Enviada em 18/11/2021

Os poetas pertencentes ao movimento literário chamado Arcadismo aplicavam o lema “Fugere Urbem” em seus poemas, que significava a fuga da cidade em direção ao campo, por representar a paz e a tranquilidade, em relação ao agito e caos metropolitano. Do fato ao contexto hodierno, a crescente crise na mobilidade urbana nos grandes centros populacionais brasileiros aumentou a insatisfação da população. Isso porque, além da insegurança causada por conta dessa desorganização, as políticas públicas sobre a infraestrutura foram precipitadas e causaram um prejuízo no que tange os deslocamentos de civis pelas cidades.

Antes de tudo, é importante ressaltar a ineficiência do Estado perante o planejamento das cidades. Acerca disso, é pertinente abordar o Plano de Metas, organizado e aplicado durante o governo do presidente Juscelino Kubitschek, com a finalidade de evoluir, exacerbadamente, diversos setores da sociedade em 5 anos, com destaque para a área de automobilismo. Sob essa ótica, o movimento gerado pelo investimento pesado em rodovias e estradas contribuiu para que as cidades se configurassem em um modo que o deslocamento de automóveis fosse privilegiado, em detrimento de outras modalidades de transporte, para favorecer as indústrias de veículos.

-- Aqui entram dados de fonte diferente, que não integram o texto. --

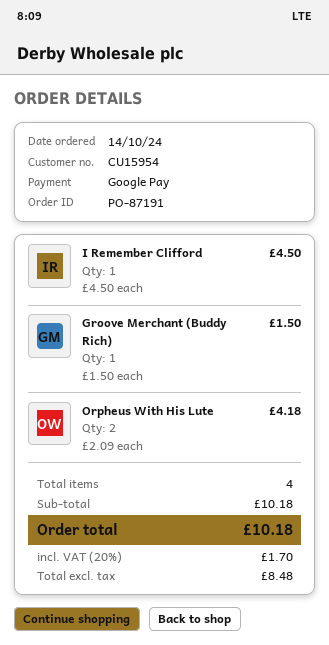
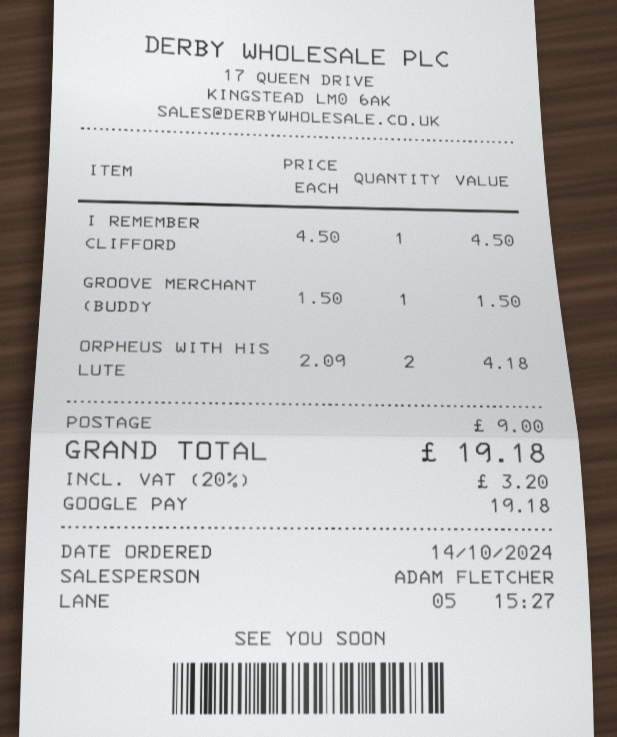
shipping: none -> 9.00
tax: 20% = 1.70 -> 20% = 3.20
total: 10.18 -> 19.18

Nesse sentido, a preferência de carros em projetos sobre mobilidade agrava a insegurança no transporte público e nas cidades. De acordo com uma pesquisa realizada pela Associação Brasileira de Medicina de Tráfego, os acidentes graves envolvendo ciclistas aumentaram 30% nos primeiros 5 meses de 2021, se comparado ao mesmo período de 2020. A partir disso, reflete-se que há um problema no planejamento urbanístico, porque as cidades não foram pensadas para suportar todos os meios de transportes, o que contribui diretamente com a crescente crise de mobilidade urbana no país.

Portanto, torna-se clara a presença dessa problemática no cenário brasileiro e a necessidade de soluções para esse impasse. Para tanto, o Ministério do Transporte, responsável pelo gerenciamento de políticas de mobilidade e tráfego, deve, por meio de recursos do Tribunal de Contas da União, investir na construção de acessos para diferentes modalidades de locomoção, de modo a descongestionar as cidades com essa imensa frota de veículos e permitir uma maior participação de outros grupos, como ciclistas e pedestres. Além disso, ele precisa, com propagandas veiculadas em redes sociais e canais televisivos, informar sobre a responsabilidade que cada cidadão possui no trânsito, com a finalidade de promover uma maior consciência social nas ruas e evitar que mais acidentes aconteçam. Desse modo, criar-se-á um ambiente mais seguro e saudável, que respeite as diversas modalidades de locomoção e torne a cidade um ambiente de paz e tranquilidade, como o Arcadismo propõe.